# Task input
^^^^^^^^

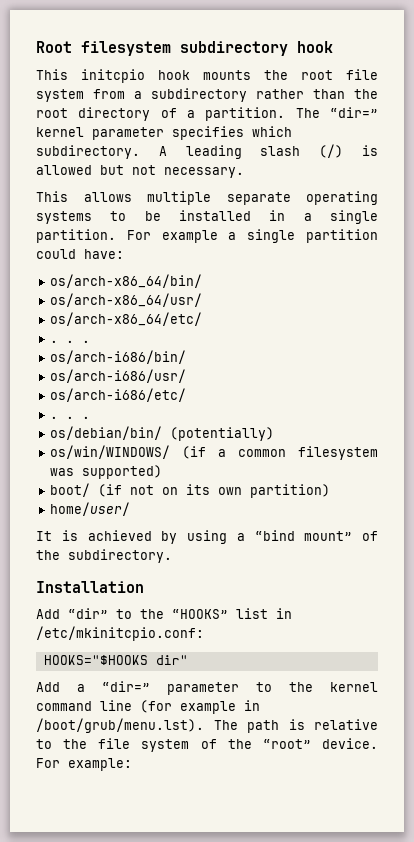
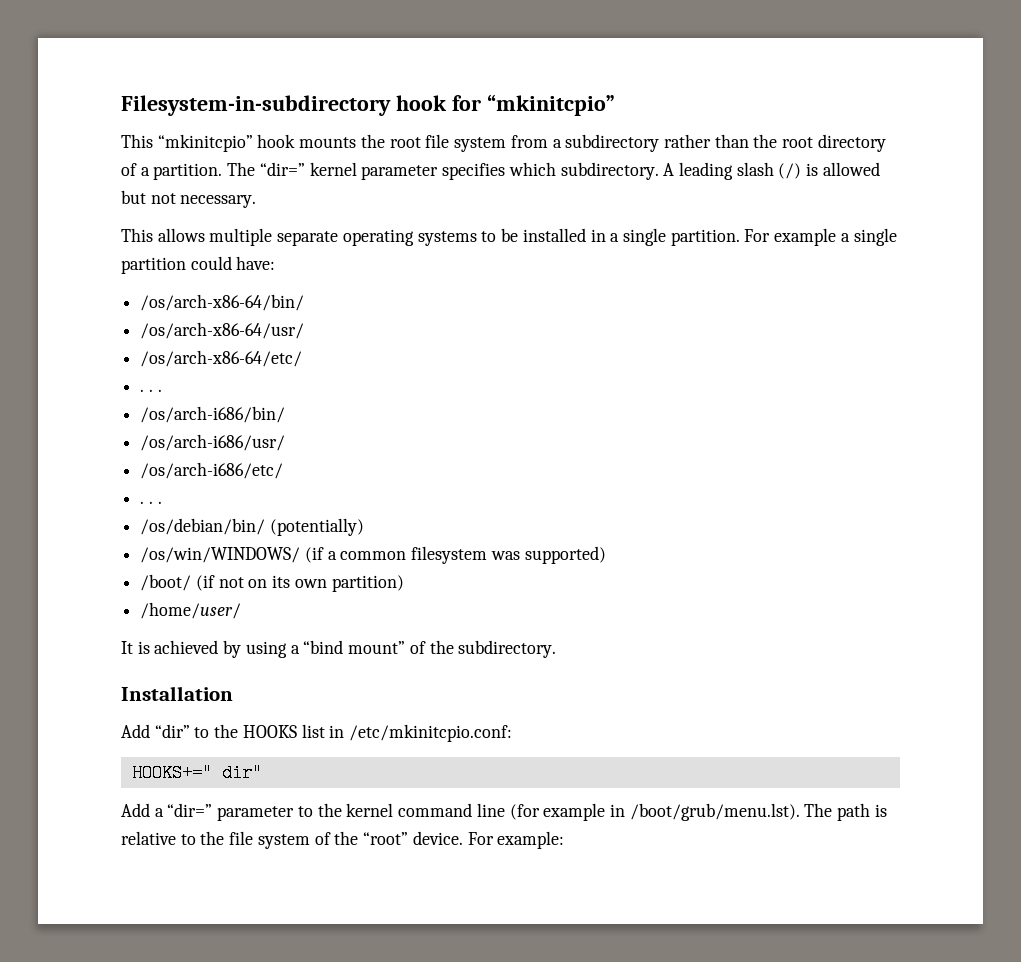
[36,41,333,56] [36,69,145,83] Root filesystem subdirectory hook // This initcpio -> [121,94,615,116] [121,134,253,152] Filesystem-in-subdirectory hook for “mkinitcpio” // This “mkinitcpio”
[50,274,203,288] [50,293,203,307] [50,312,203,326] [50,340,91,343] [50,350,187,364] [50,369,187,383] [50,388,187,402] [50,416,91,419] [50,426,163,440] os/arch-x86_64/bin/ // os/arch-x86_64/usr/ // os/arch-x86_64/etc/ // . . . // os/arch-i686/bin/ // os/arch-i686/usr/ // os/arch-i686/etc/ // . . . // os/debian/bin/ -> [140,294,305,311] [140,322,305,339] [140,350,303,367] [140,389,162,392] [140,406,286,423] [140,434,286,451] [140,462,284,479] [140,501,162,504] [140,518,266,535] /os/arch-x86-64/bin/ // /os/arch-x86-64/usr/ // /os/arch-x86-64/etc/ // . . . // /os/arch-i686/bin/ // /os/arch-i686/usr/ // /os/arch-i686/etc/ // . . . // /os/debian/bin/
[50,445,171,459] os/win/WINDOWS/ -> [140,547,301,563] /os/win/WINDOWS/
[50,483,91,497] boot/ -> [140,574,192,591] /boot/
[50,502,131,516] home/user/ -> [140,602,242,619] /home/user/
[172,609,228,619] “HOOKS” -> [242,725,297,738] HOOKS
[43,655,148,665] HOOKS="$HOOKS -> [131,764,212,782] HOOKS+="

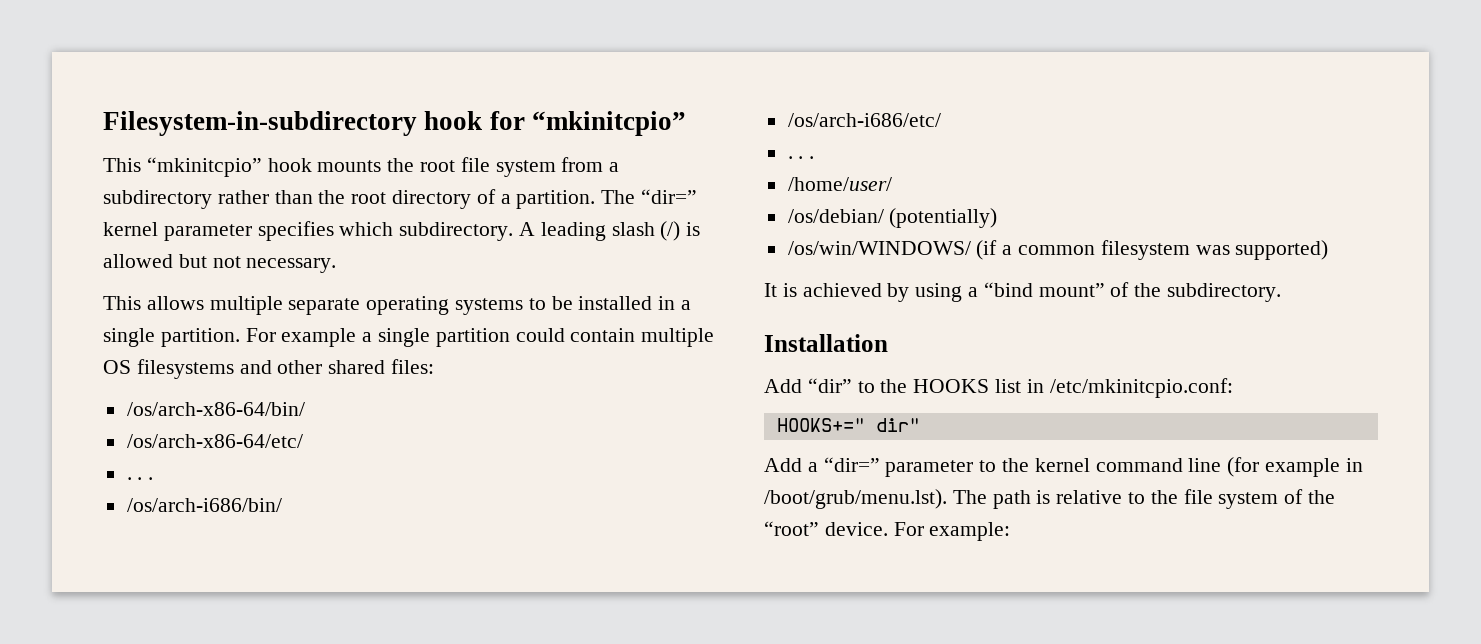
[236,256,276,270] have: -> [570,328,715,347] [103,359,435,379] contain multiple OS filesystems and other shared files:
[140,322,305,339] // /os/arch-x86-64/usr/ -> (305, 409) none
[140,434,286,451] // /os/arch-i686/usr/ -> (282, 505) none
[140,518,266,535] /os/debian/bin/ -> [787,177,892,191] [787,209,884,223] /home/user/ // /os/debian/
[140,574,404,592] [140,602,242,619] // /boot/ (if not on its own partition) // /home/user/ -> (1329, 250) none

^^^^^^^^

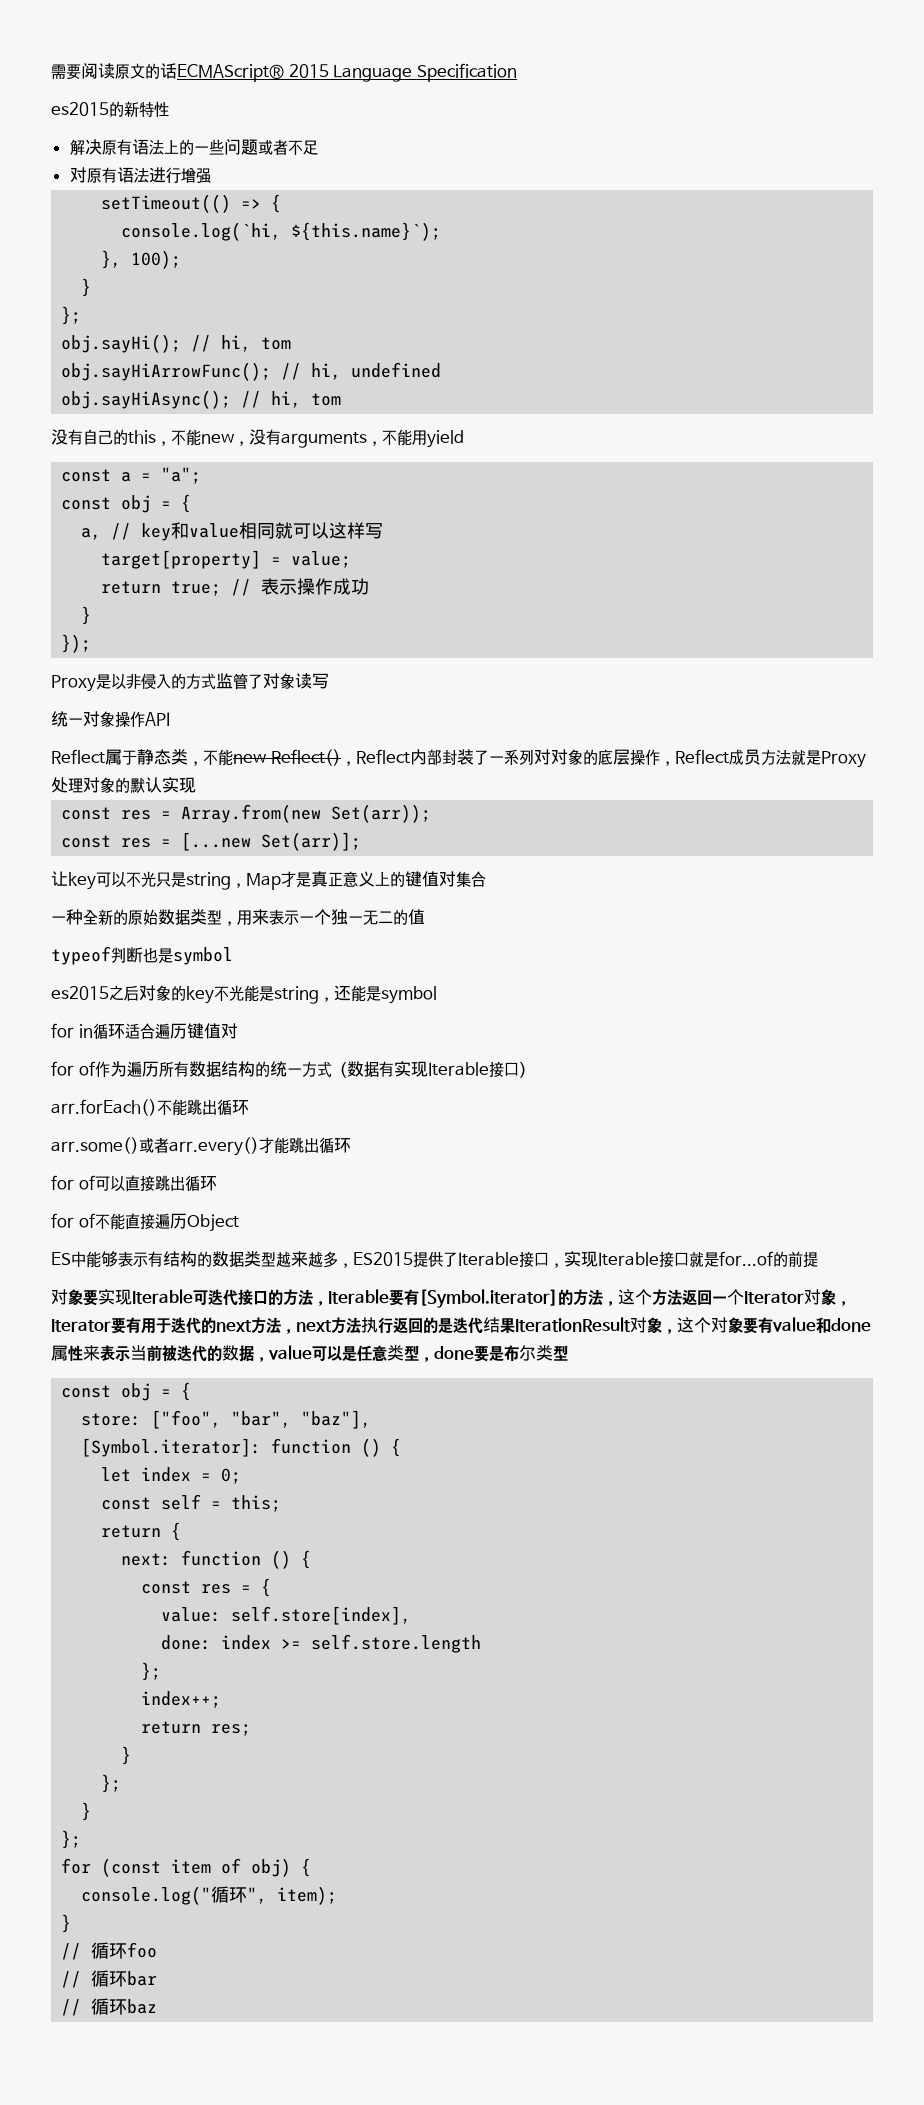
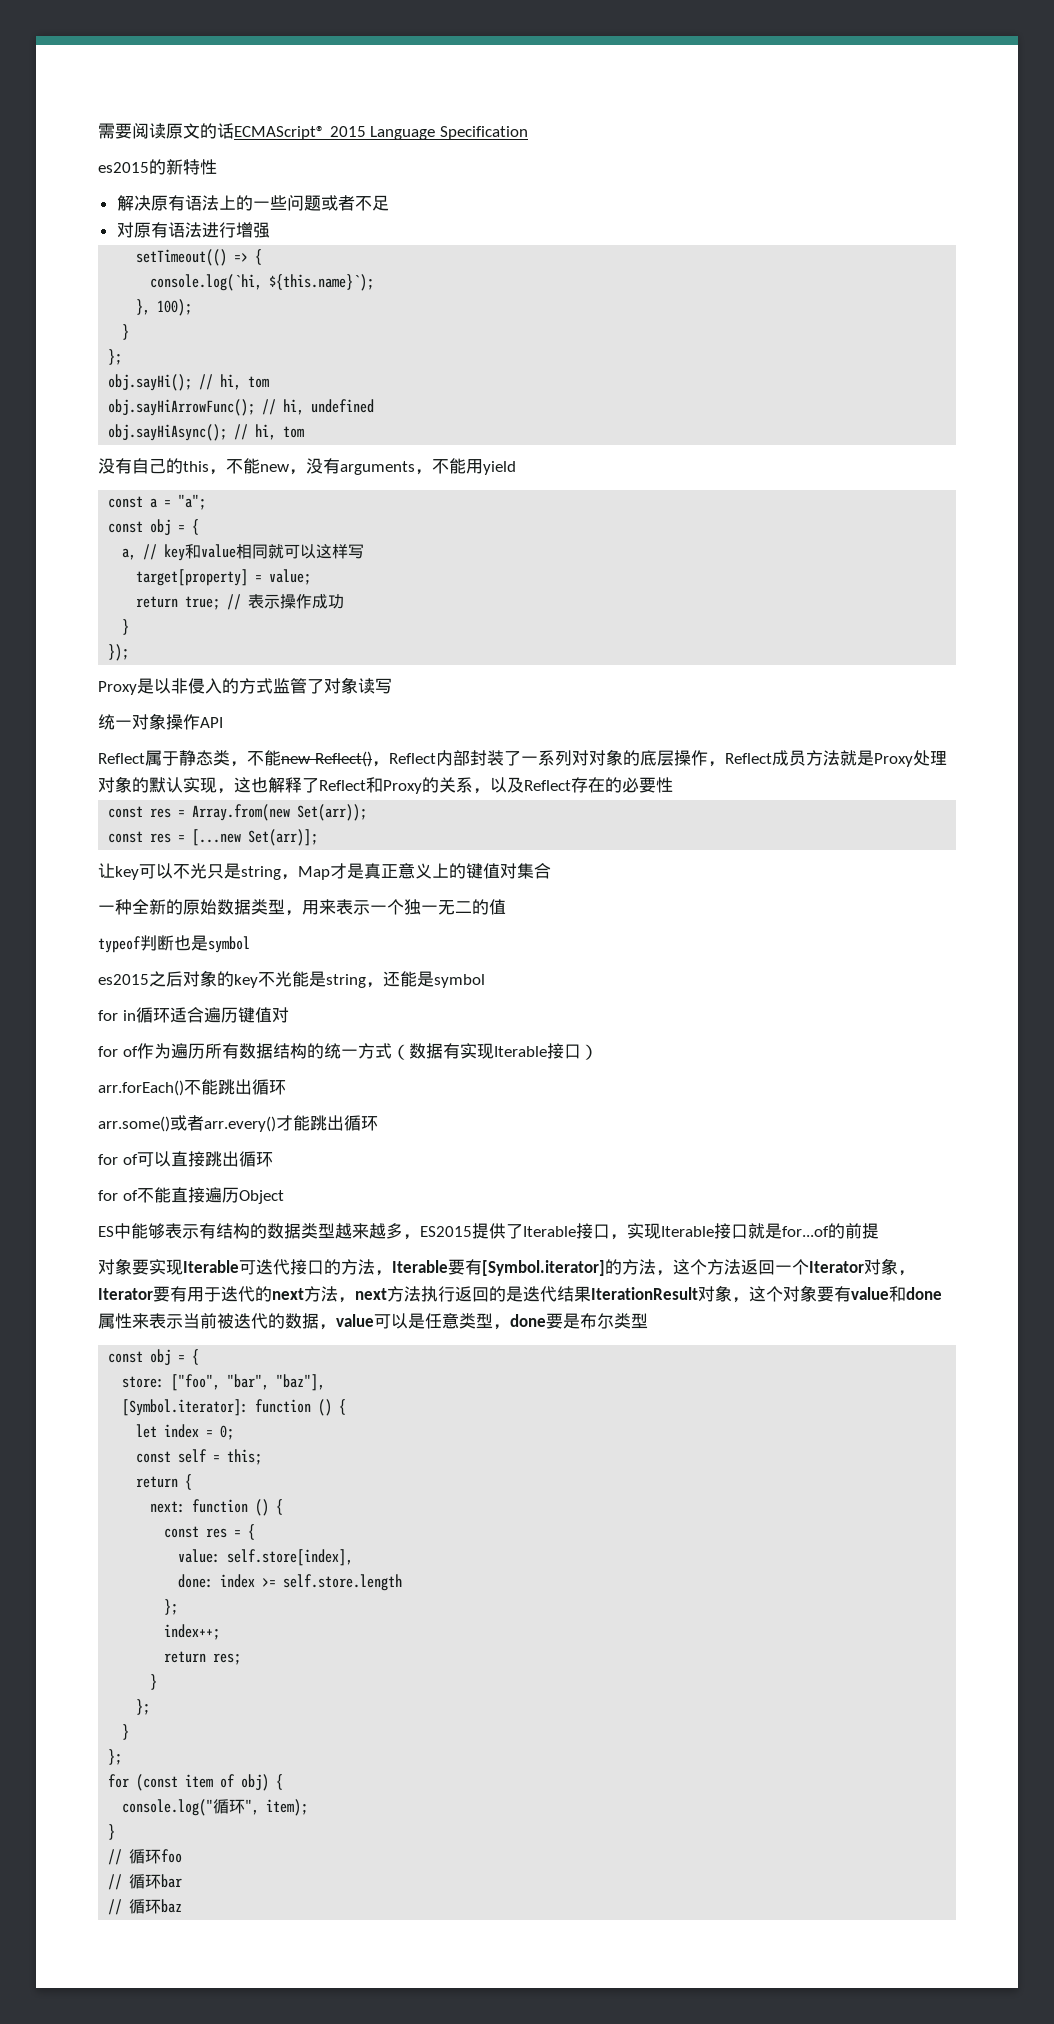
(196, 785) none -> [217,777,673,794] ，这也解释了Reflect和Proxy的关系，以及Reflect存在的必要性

^^^^^^^^

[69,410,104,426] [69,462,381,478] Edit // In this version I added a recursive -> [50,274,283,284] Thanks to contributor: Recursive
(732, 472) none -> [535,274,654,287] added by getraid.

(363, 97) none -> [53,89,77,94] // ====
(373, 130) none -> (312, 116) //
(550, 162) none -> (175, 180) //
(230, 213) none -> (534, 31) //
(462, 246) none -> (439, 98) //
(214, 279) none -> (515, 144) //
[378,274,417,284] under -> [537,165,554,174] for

^^^^^^^^

# What is being asked
Count of lines in the data above that contain the string "HOOKS": give this number and no other words.

# Result of the task
2